Detected change data:

++++++++++++++++++++

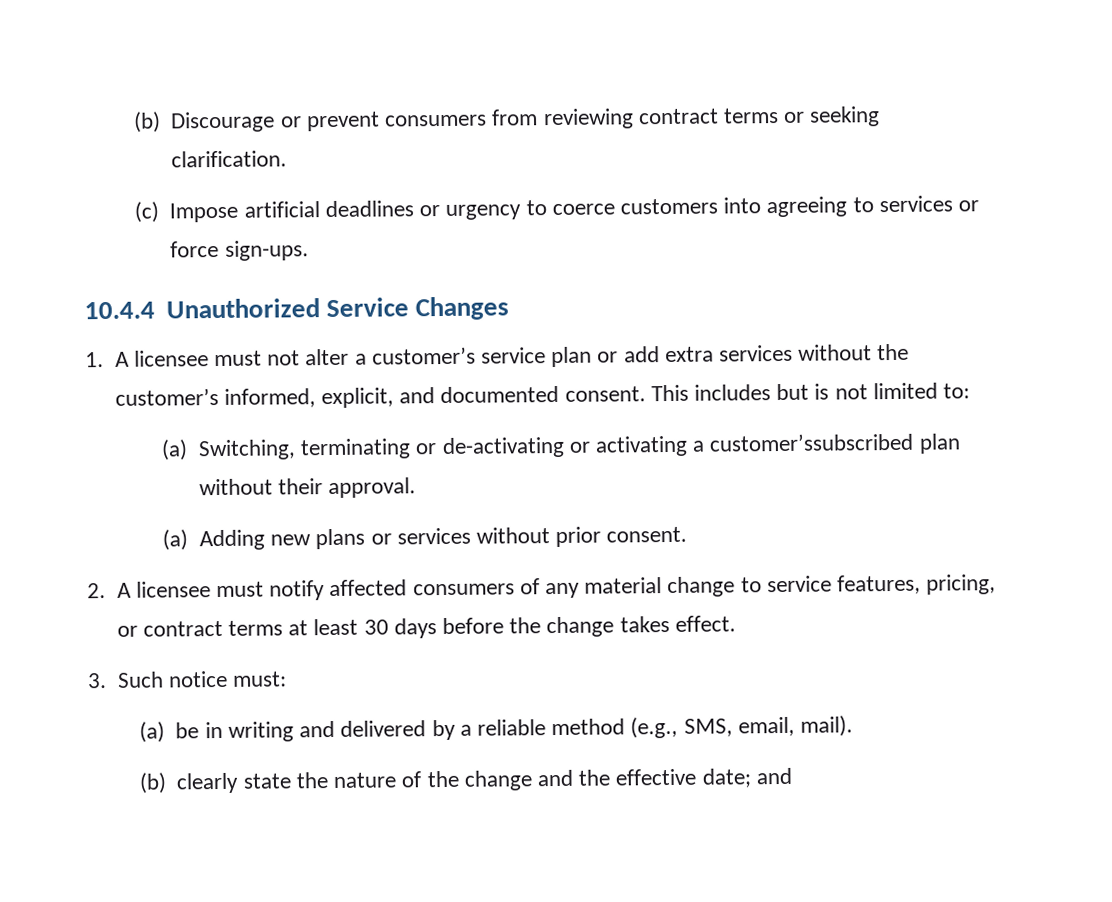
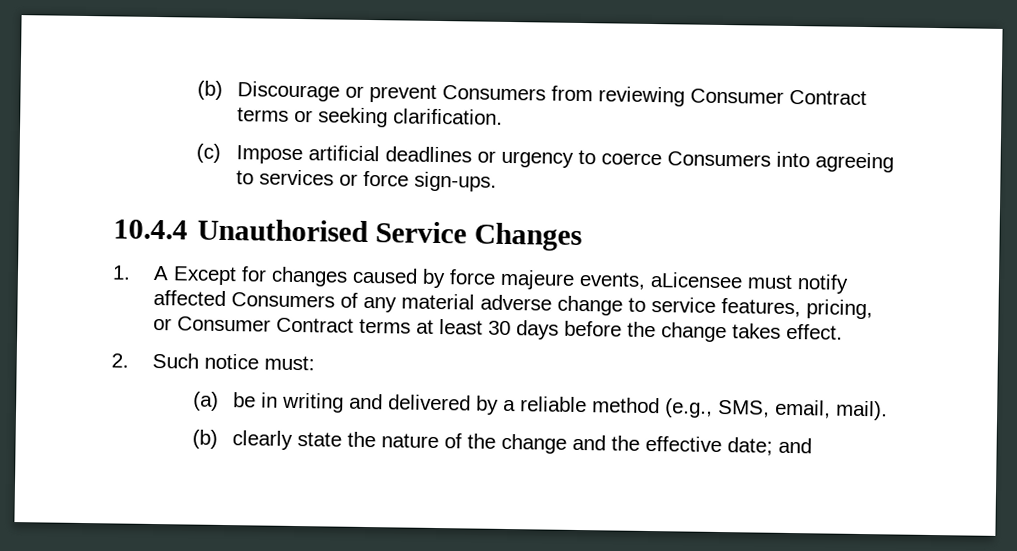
- (b) Discourage or prevent consumers from reviewing contract terms or seeking clarification.
+ (b) Discourage or prevent Consumers from reviewing Consumer Contract terms or seeking clarification.
- (c) Impose artificial deadlines or urgency to coerce customers into agreeing to services or force sign-ups.
+ (c) Impose artificial deadlines or urgency to coerce Consumers into agreeing to services or force sign-ups.
- 10.4.4 Unauthorized Service Changes
+ 10.4.4 Unauthorised Service Changes
- 1. A licensee must not alter a customer’s service plan or add extra services without the customer’s informed, explicit, and documented consent. This includes but is not limited to:
- (a) Switching, terminating or de-activating or activating a customer’ssubscribed plan without their approval.
- (a) Adding new plans or services without prior consent.
- 2. A licensee must notify affected consumers of any material change to service features, pricing, or contract terms at least 30 days before the change takes effect.
+ 1. A Except for changes caused by force majeure events, aLicensee must notify affected Consumers of any material adverse change to service features, pricing, or Consumer Contract terms at least 30 days before the change takes effect.
- 3. Such notice must:
+ 2. Such notice must:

++++++++++++++++++++

> **Action item**:
Your answer must hold the line containing "- 2. A licensee" and all lines after it in the entries above, exactly, and nothing else.

> **Answer area**:
- 2. A licensee must notify affected consumers of any material change to service features, pricing, or contract terms at least 30 days before the change takes effect.
+ 1. A Except for changes caused by force majeure events, aLicensee must notify affected Consumers of any material adverse change to service features, pricing, or Consumer Contract terms at least 30 days before the change takes effect.
- 3. Such notice must:
+ 2. Such notice must:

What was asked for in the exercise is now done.